With The Long Good Friday, British television director John Mackenzie, on a very modest budget, inexplicably made probably the best English gangster film ever. Inexplicable because though the guy continued to work in film and TV for decades he never made anything else of note. Nor did screenwriter Barrie Keeffe, who also came from the small screen, and who, after the acclaim for The Long Good Friday, never had another screenplay produced (he went back to TV). These two guys, along with the strong collaboration from Hoskins (who also came from TV at the time), would create such a special little gem that would help usher in a mini resurgence in home grown independent British film in the '80s (British film meaning paid for by the pound, not the dollar).
Things should be looking up for London “businessman” Harold Shand, returning home from meetings in New York with the American mob has netted a lot of opportunity for him. He’s excited to get back to his London Dockyards yacht and get to work on a development project that should finally make him the respectable entrepreneur he has always wanted to be. With the new Margaret Thatcher economy taking shape in England there are a lot of opportunities for a guy like Harold who knows how to use muscle or grease the pockets of the right politicians to see that all his plans come to fruition. Unfortunately, on Easter weekend members of his outfit begin getting knocked off, just as he and his wife are throwing a party on the boat to look like players in front of their American mobster investor, Charlie (Eddie Constantine, an American who became a European cult star playing a hard boiled pulp character named Lemmy Caution in Euro Noirs, and working with a number of seminal directors of the era including Godard, Fassbinder and Varda). Harold has to figure out who would want to hurt his business. Is it one of his friends or a sworn enemy? The film almost plays like a mystery as we tour his criminal underworld empire, torturing suspects, bitch-slapping crooked cops and beating up anyone who gets in his way. All of this leads to a thrilling conclusion where a young Pierce Brosnan, in his first film role, shows up as an IRA hitman and though he has no lines it’s an important and unforgettable (albeit brief) appearance.

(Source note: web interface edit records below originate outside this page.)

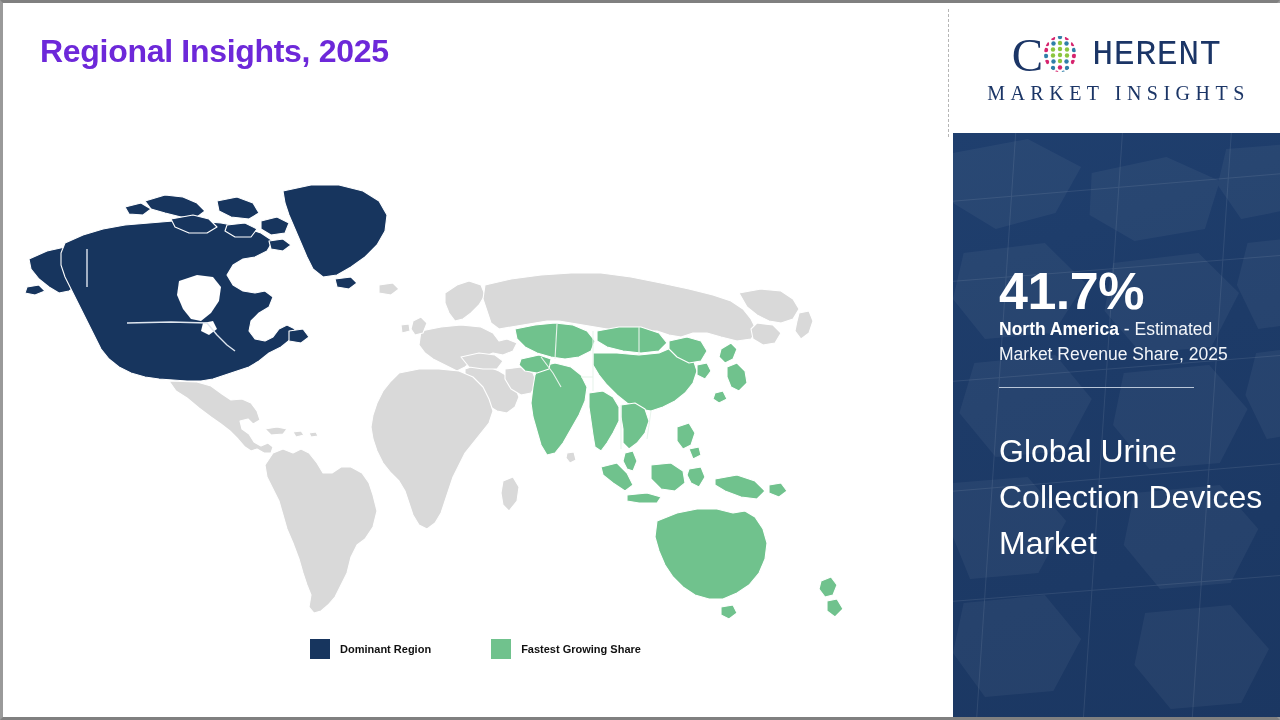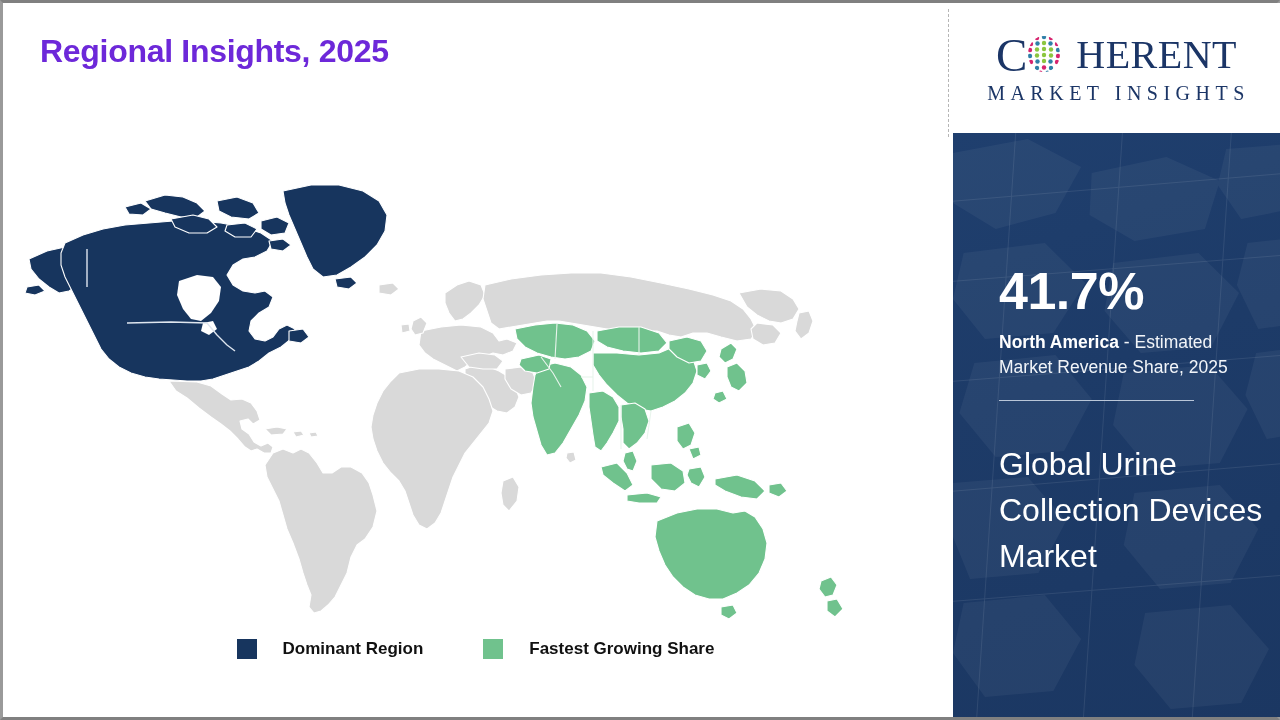"HERENT" .logo-rest { font-family: Liberation Serif, serif -> Liberation Mono, monospace; font-size: 40px -> 35px }
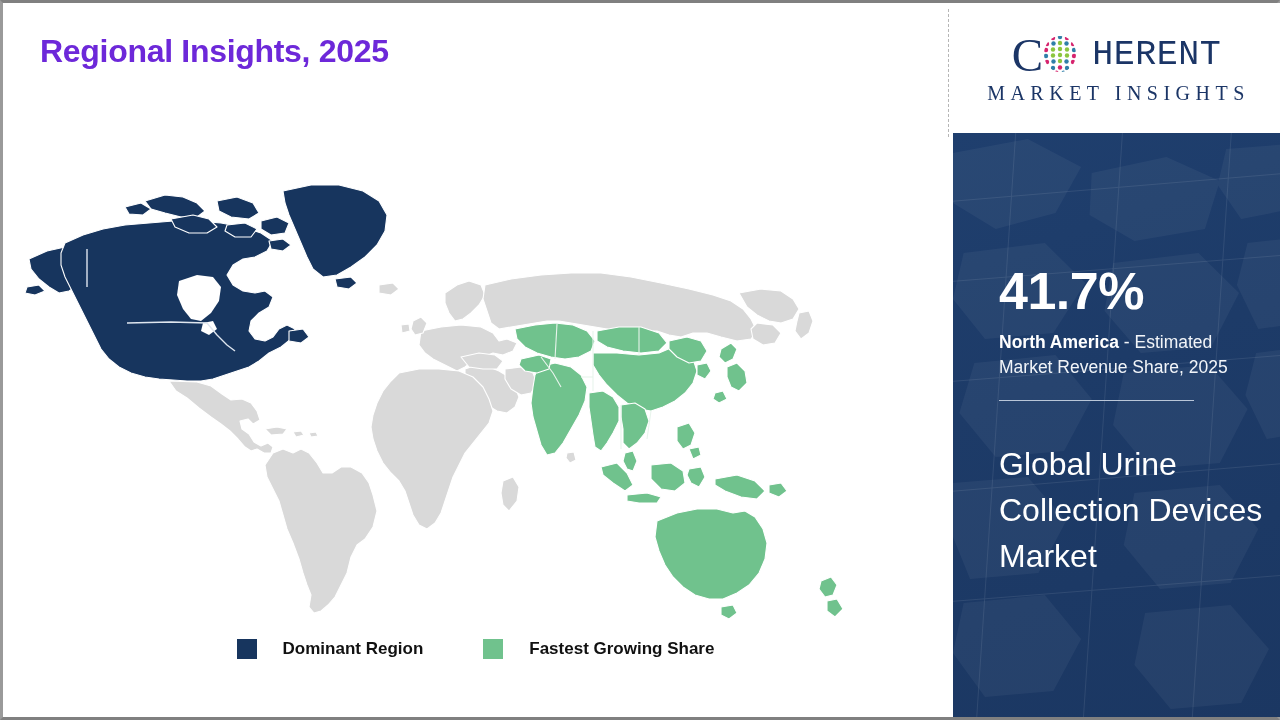"North America - Estimated Market" .pct-desc { margin-top: 13px -> none }
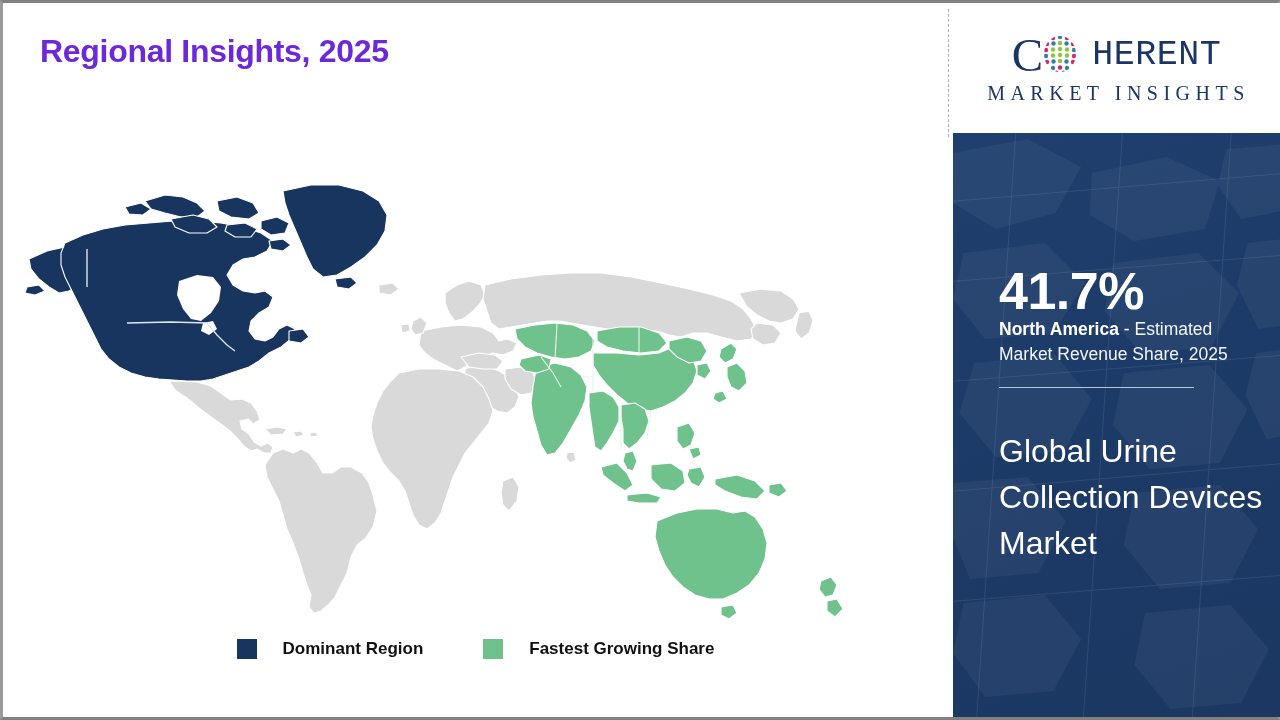"Dominant Region" .legend-label { font-size: 17px -> 11px; margin-left: 16px -> none }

Before The Long Good Friday the list of recognizable British gangster films was bare (if you could even call Brighton Rock in ’47, Performance in '70 and Get Carter in ’71 gangster flicks). The Long Good Friday opened the door to the next wave of British mobsters including Hoskins again in Mona Lisa as well as The Krays, Sexy Beast, Gangster No. 1, Croupier and Stormy Monday. Then the popularity of Guy Richie’s first two Tarantino-inspired crime flicks Lock, Stock and Two Smoking Barrels and Snatch opened another flood gate to less memorable titles like Layer Cake, Rise of The Foot Soldier and I’ll Sleep When I’m Dead. Now 30-something years after The Long Good Friday, though no film has done it better, the British gangster film is a genre unto itself, rivaled as England’s biggest film export only by those stuffy period pieces based on Cliff Notes to books you may have been forced to read in a Literature 101 class. I’ll take the story of Harold and Victoria’s criminal enterprise over those Pride and Prejudice woman any day.